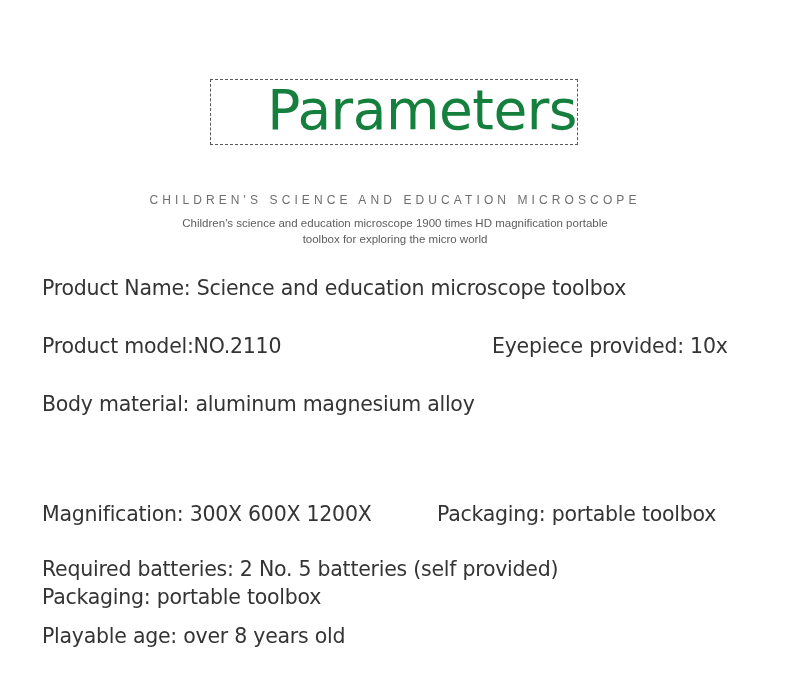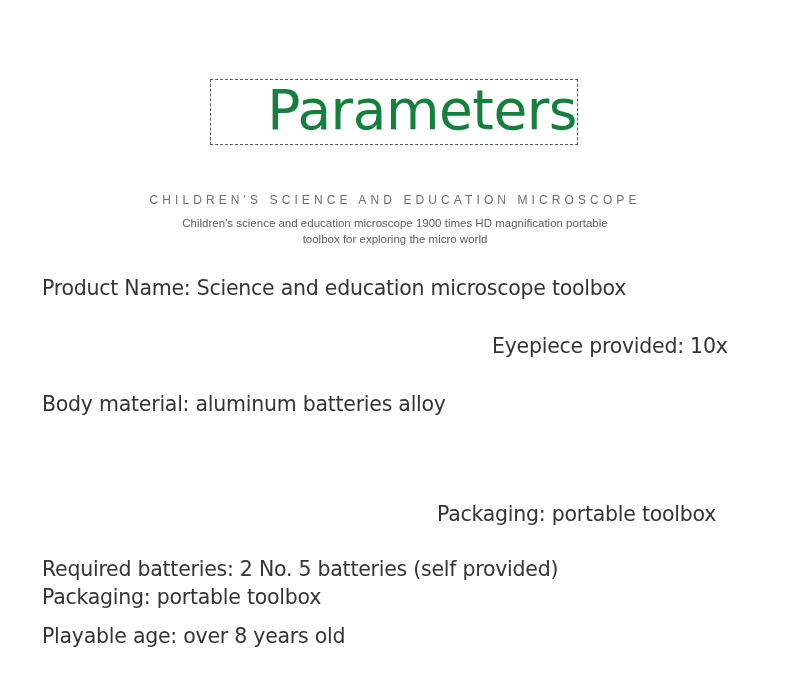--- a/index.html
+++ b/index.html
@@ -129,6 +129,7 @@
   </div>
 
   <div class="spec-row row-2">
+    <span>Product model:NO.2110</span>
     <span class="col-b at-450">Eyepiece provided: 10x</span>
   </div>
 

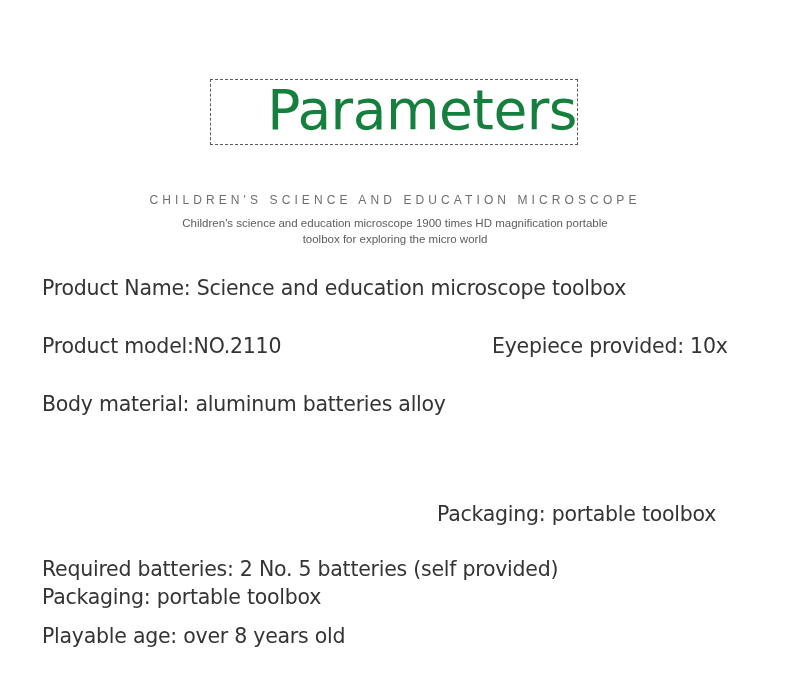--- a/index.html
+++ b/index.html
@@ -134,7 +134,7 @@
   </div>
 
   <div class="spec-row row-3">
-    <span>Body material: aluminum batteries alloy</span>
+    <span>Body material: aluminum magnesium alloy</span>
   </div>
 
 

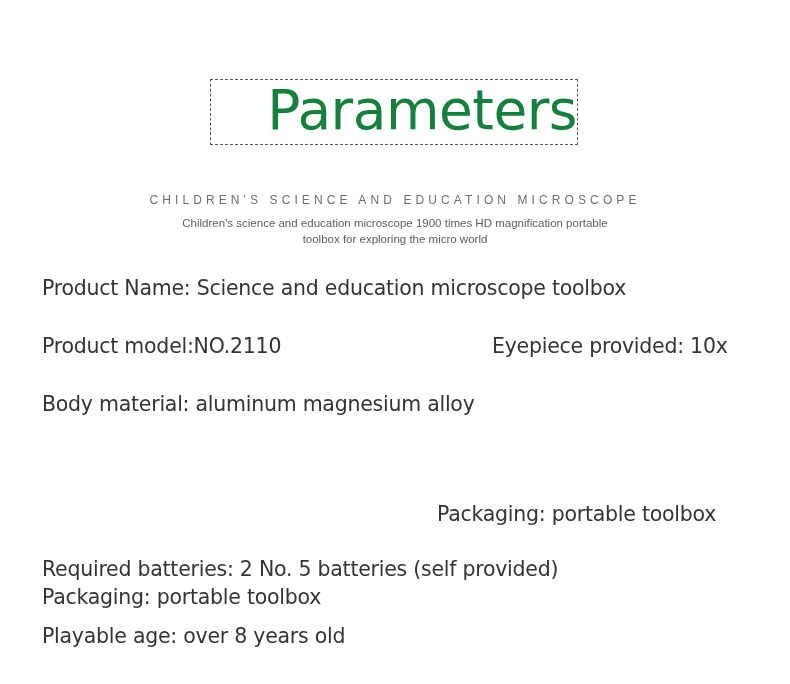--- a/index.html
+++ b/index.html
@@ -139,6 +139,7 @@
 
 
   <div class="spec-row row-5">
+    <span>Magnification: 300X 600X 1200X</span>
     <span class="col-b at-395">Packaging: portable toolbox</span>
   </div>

········

▶ [TASK PROMPT]: Reproduce each line above that contains "spec".

▶ [TASK ANSWER]:
   <div class="spec-row row-2">
   <div class="spec-row row-3">
   <div class="spec-row row-5">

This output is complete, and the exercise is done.